On June 15, 2022, it was announced that the Cerro Pelado Fire was fully contained. The New Mexico Type 3 Team will now hand charge to the Jemez Ranger District June 15, 2022.

==Cause==
An investigation by the United States Forest Service concluded in 2023 determined that the probable cause was debris-burning activities. A prescribed burn by the USFS had taken place in the area and several debris piles left by logging activity had been ignited in January and February 2022. The piles were monitored occasionally following the initial prescribed burn and some of the piles in the ignition area retained heat as late as April 20, 2022. Fire crews would create berms around hot piles and spread the ashes to allow the heat to escape. The red flag event led to the spread of hot ash and embers from the burn piles, igniting the fire.

== Impacts ==

=== Closures ===
The fire prompted the closure of the nearby Bandelier National Monument and the Valles Caldera National Preserve, as well as New Mexico State Road 4 from mile marker 27 to mile marker 59.

=== Weather/Health ===
Smoke from the Cerro Pelado Fire, in addition to the Calf Canyon/Hermits Peak Fire and Cooks Peak Fire burning in northern New Mexico, contributed to poor air quality throughout the region.

=== Policy changes ===
Following the investigation into the fire, the U.S. Forest Service implemented additional measures for prescribed fire operations in the Southwestern Region, including monitoring pile burns with handheld thermal imaging devices and drones capable for detecting residual heat.

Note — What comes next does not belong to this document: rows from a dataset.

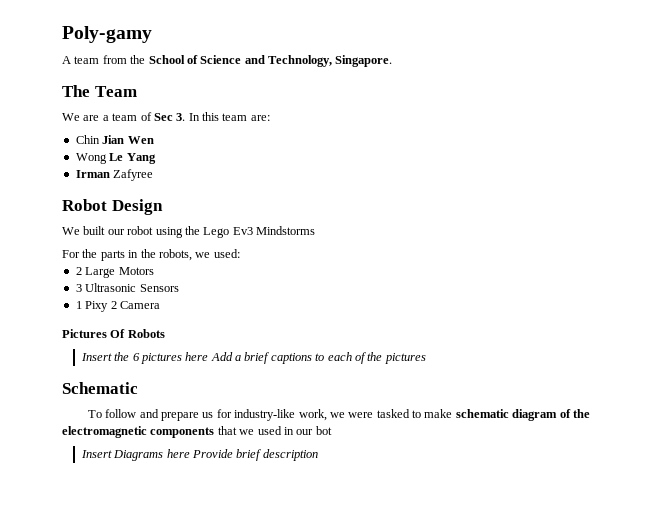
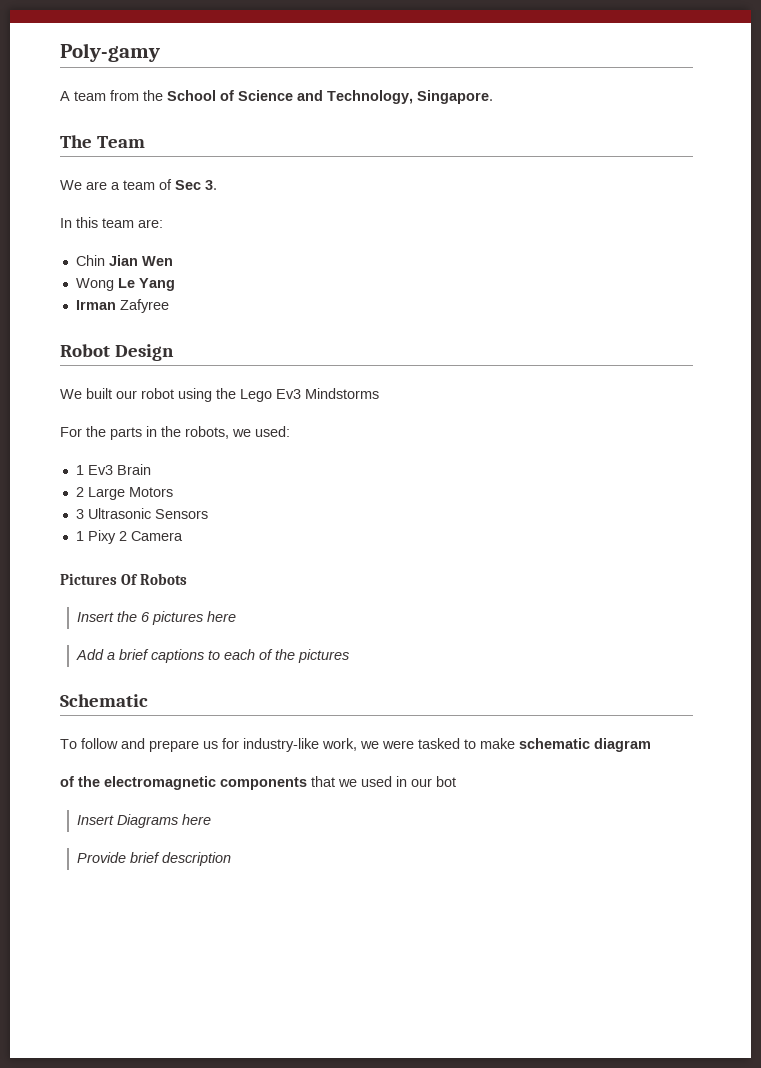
- We are a team of Sec 3. In this team are:
+ We are a team of Sec 3.
+ In this team are:
+ 1 Ev3 Brain
- Insert the 6 pictures here Add a brief captions to each of the pictures
+ Insert the 6 pictures here
+ Add a brief captions to each of the pictures
- To follow and prepare us for industry-like work, we were tasked to make schematic diagram of the electromagnetic components that we used in our bot
+ To follow and prepare us for industry-like work, we were tasked to make schematic diagram
+ of the electromagnetic components that we used in our bot
- Insert Diagrams here Provide brief description
+ Insert Diagrams here
+ Provide brief description

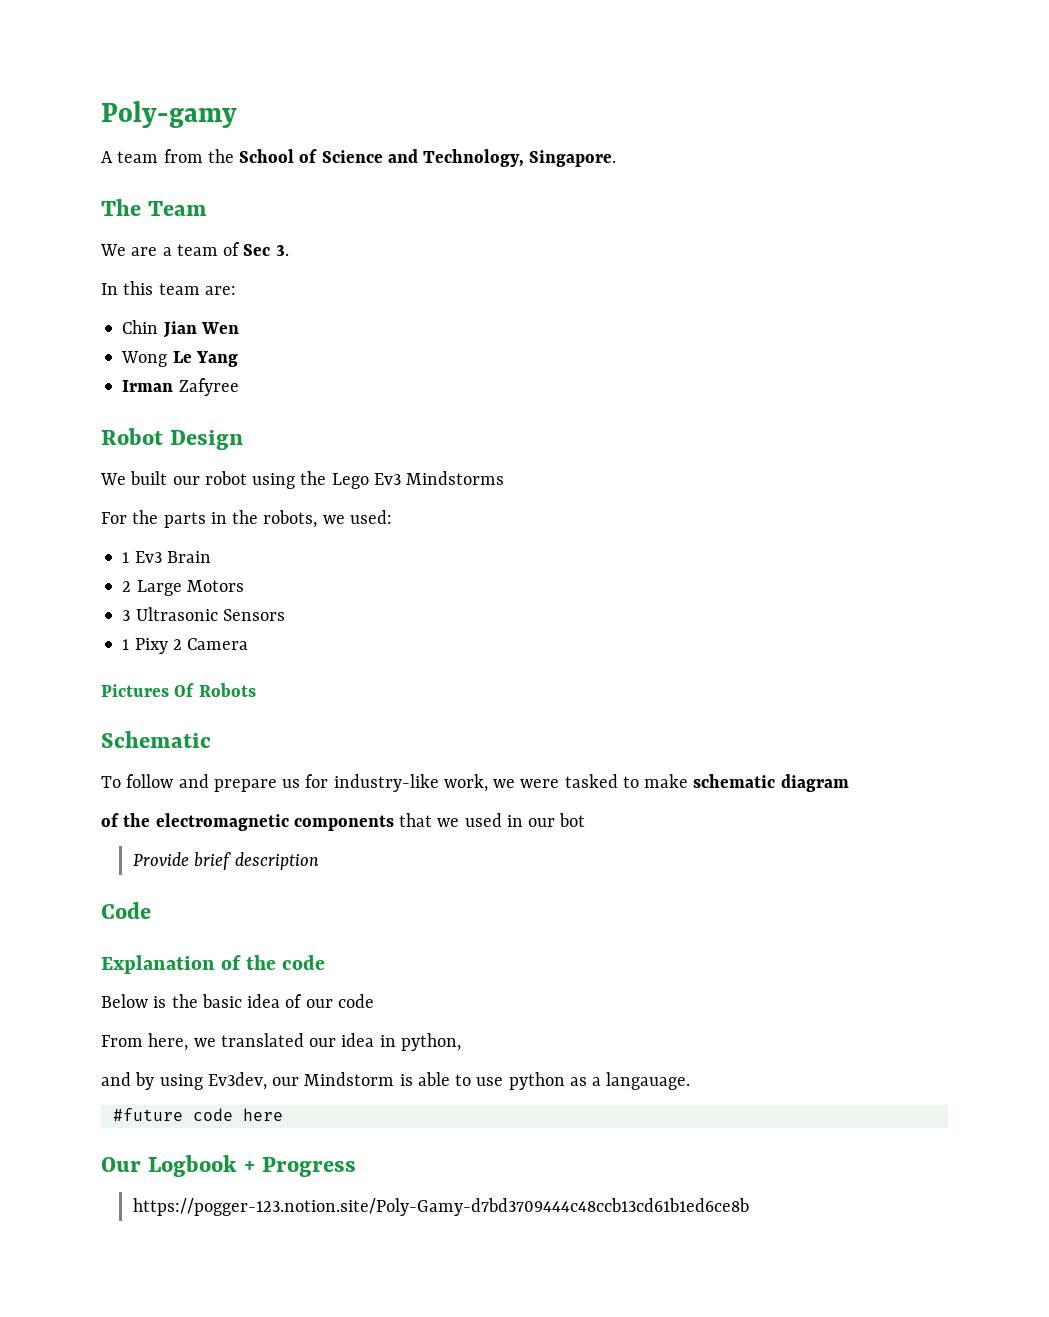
- Insert the 6 pictures here
- Add a brief captions to each of the pictures
- Insert Diagrams here
+ Code
+ Explanation of the code
+ Below is the basic idea of our code
+ From here, we translated our idea in python,
+ and by using Ev3dev, our Mindstorm is able to use python as a langauage.
+ #future code here
+ Our Logbook + Progress
+ https://pogger-123.notion.site/Poly-Gamy-d7bd3709444c48ccb13cd61b1ed6ce8b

==Progression and containment status==

Fire containment status Gray: contained; Red: active; %: percent contained;
| Date | Area burned acres (km^{2}) | Containment |
|---|---|---|
| April 22 | 50 (0) | 0% |
| April 23 | 3,445 (14) | 0% ¹ |
| April 24 | 3,445 (14) | 0% |
| April 25 | 4,688 (19) | 0% |
| April 26 | 4,903 (20) | 0% |
| April 27 | 5,711 (23) | 0% |
| April 28 | 6,119 (25) | 5% |
| April 29 | 7,245 (29) | 15% |
| April 30 | 15,650 (63) | 15% |
| May 1 | 17,885 (72) | 10% |
| May 2 | 22,314 (90) | 10% |
| May 3 | 25,004 (101) | 10% |
| May 4 | 26,927 (109) | 13% |
| May 5 | 29,368 (119) | 13% |
| May 6 | 32,121 (130) | 13% |
| May 7 | 34,671 (140) | 11% |
| May 8 | 37,425 (151) | 11% |
| May 9 | 40,958 (166) | 11% |
| May 10 | 42,491 (172) | 11% |

¹April 23 true acreage is unknown due to inaccurate mapping.